Self-luminous nanoengineered bacteria with the sustained release of interleukin 2 as an in situ vaccine for enhanced cancer immunotherapy.

Bacteria-based in situ vaccination (ISV) has emerged as an effective therapeutic approach by activating anti-tumor immunity. However, inducing immunogenic cell death (ICD) and promoting effector T cell activation remain critical challenges in clinical applications of bacteria-based ISV. Here, we have developed a tumor microenvironment-activated nano-hybrid engineered bacterium as ISV. It was engineered with a blue-light response module (EL222) and self-luminous luminal hyaluronic acid (LHA) nanoparticles.

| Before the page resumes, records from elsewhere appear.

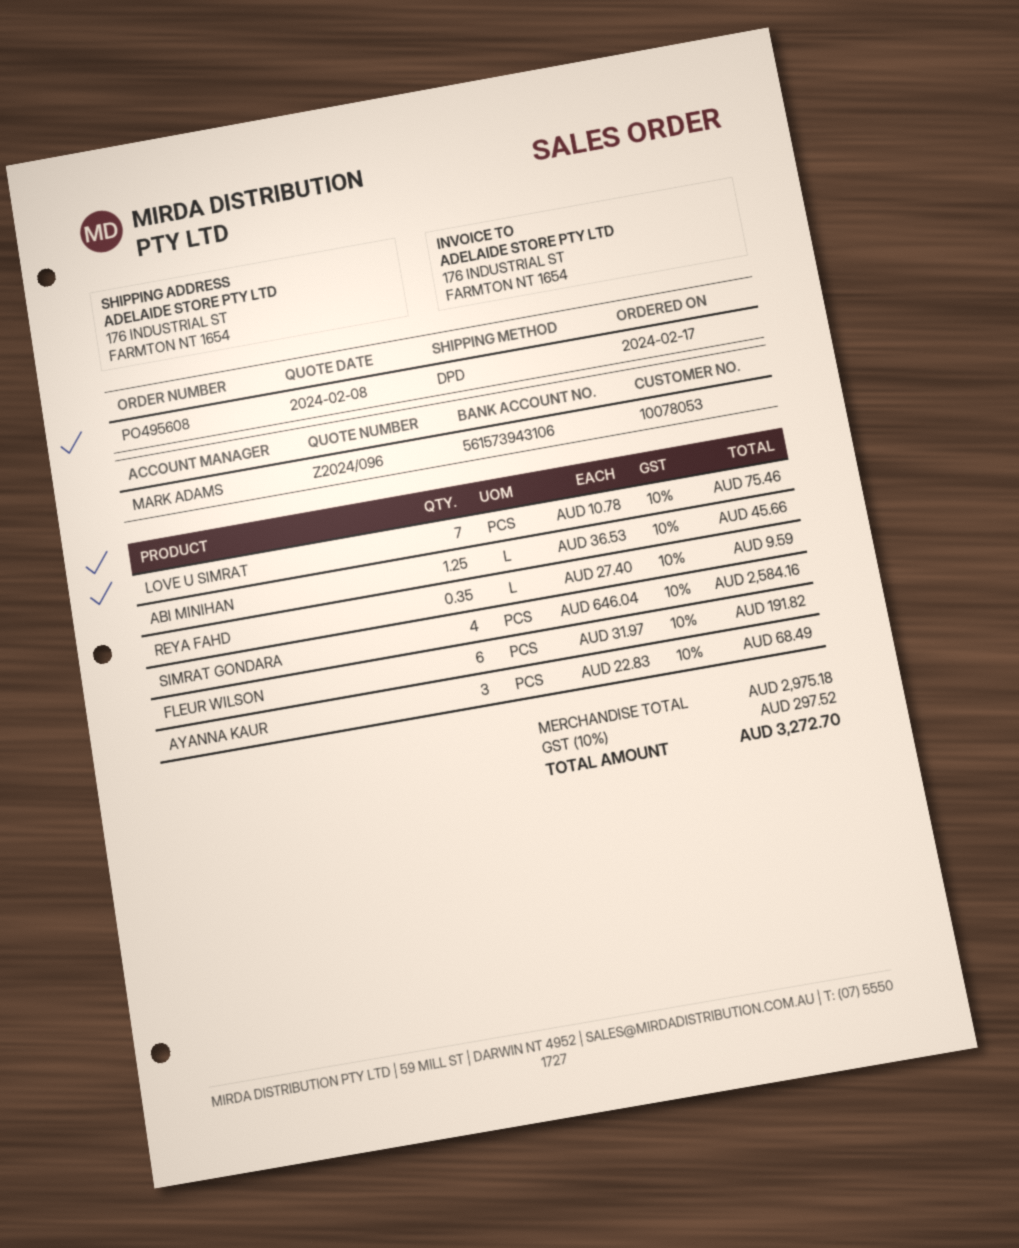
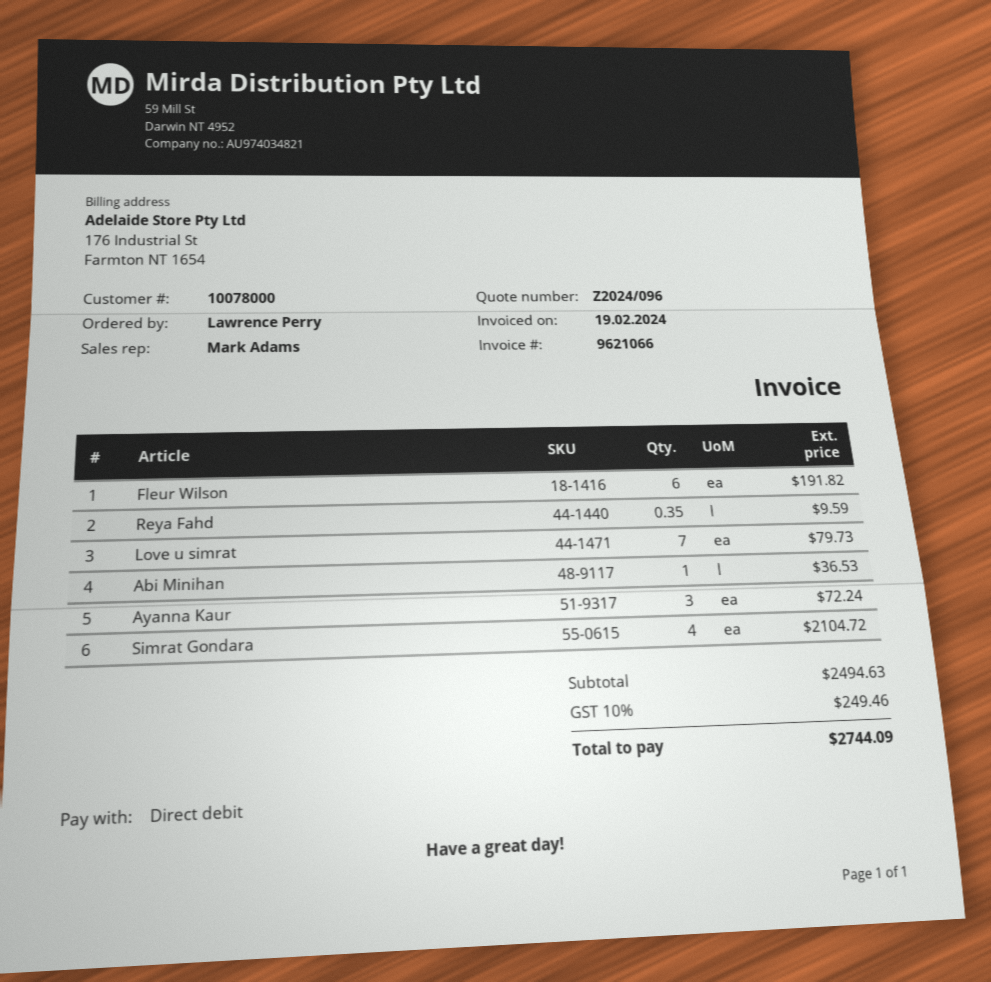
customer number: 10078053 -> 10078000
LOVE U SIMRAT: 7 for 75.46 -> 7 for 79.73
ABI MINIHAN: 1.25 for 45.66 -> 1 for 36.53
SIMRAT GONDARA: 4 for 2584.16 -> 4 for 2104.72
AYANNA KAUR: 3 for 68.49 -> 3 for 72.24
subtotal: 2975.18 -> 2494.63
tax: 10% = 297.52 -> 10% = 249.46
total: 3272.70 -> 2744.09

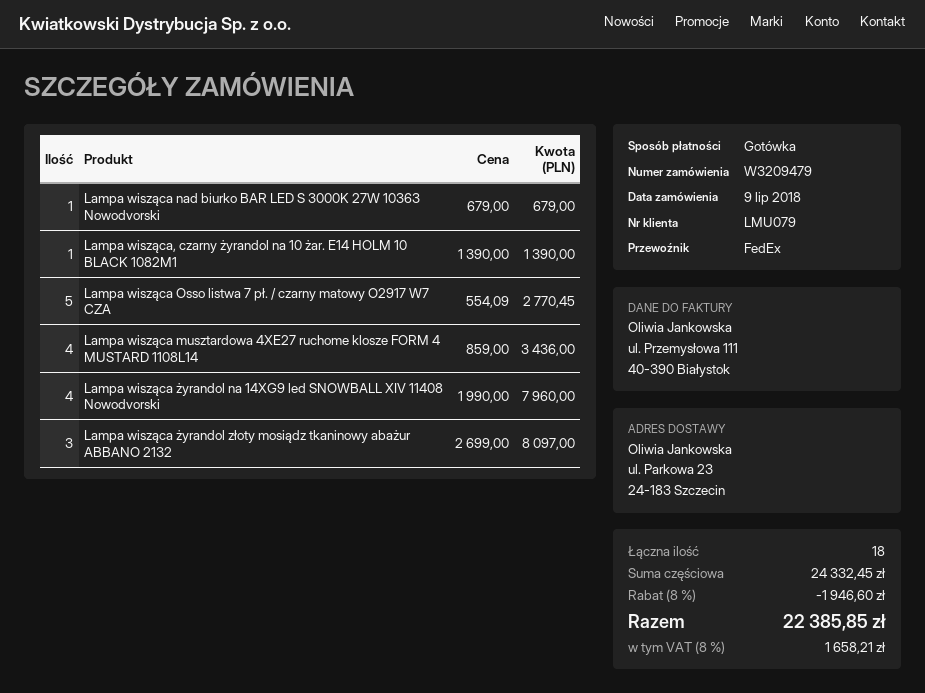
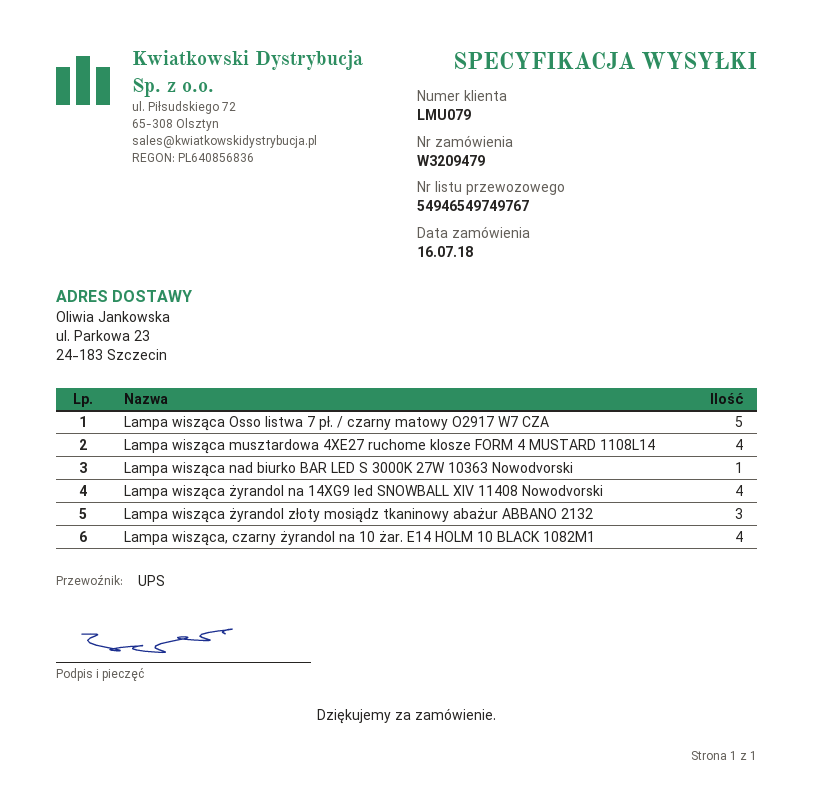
order date: 2018-07-09 -> 2018-07-16
shipping method: FedEx -> UPS
Lampa wisząca, czarny żyrandol na 10 żar. E14 HOLM 10 BLACK 1082M1: 1 -> 4

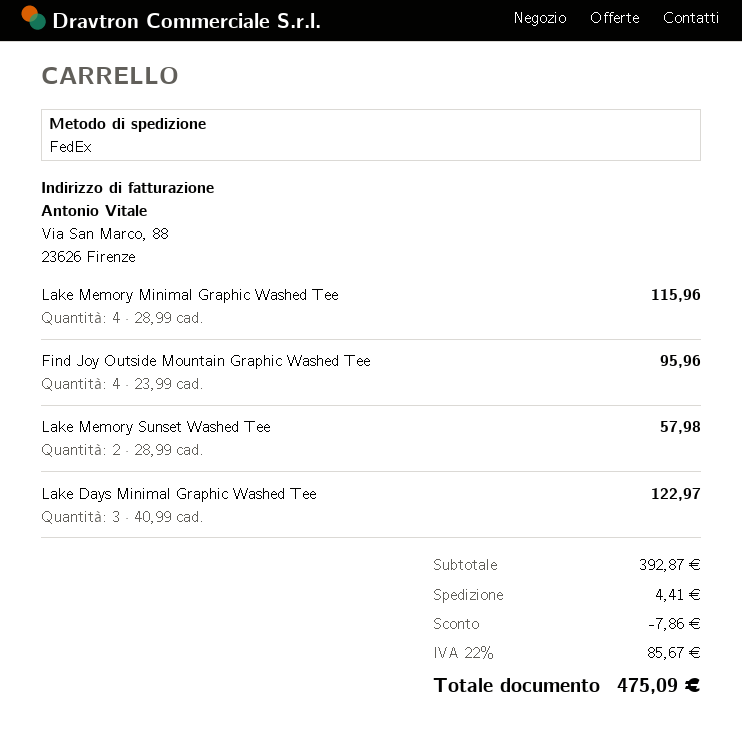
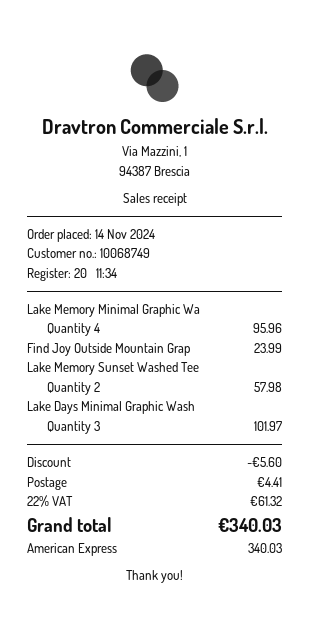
Lake Memory Minimal Graphic Washed Tee: 4 for 115.96 -> 4 for 95.96
Find Joy Outside Mountain Graphic Washed Tee: 4 for 95.96 -> 1 for 23.99
Lake Days Minimal Graphic Washed Tee: 3 for 122.97 -> 3 for 101.97
discount: 7.86 -> 5.60
tax: 22% = 85.67 -> 22% = 61.32
total: 475.09 -> 340.03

Our study demonstrates that LHA generates local blue light stimulated by hydrogen peroxide, non-invasively activating the engineered Escherichia coli to produce IL-2. The engineered bacteria serve as an immunological adjuvant, promoting dendritic cell maturation, synergistically promoting T cell infiltration, and ultimately triggering a comprehensive activation of the immune system. Furthermore, when combined with the immune checkpoint inhibitor anti-PD-L1, this approach further effectively enhances cancer immunotherapy. Our results provide new strategies and promising prospects for the development of bacteria-based ISV immunotherapy. STATEMENT OF SIGNIFICANCE: This study developed a tumor microenvironment-activated nano-hybrid engineered bacteria (Ec-mIL2@LHA) as in situ vaccine for enhanced cancer immunotherapy. The LHA in bacterial vaccine non-invasively generated blue light upon stimulation by hydrogen peroxide of TME, leading to the sustained release of low-dose IL2 by engineered bacteria. In vitro and in vivo studies have demonstrated the bacterial in situ vaccine induced the immunogenic cell death and promote maturation of dendritic cells, ultimately triggering a comprehensive activation of anti-tumor immunity. After combination with anti-PD-L1, the bacterial in situ vaccine further effectively enhance cancer immunotherapy and inhibit metastasis. We provide a promising strategy to amplify antitumor immune effects by an engineered bacterial vaccine, showing potential clinical applications.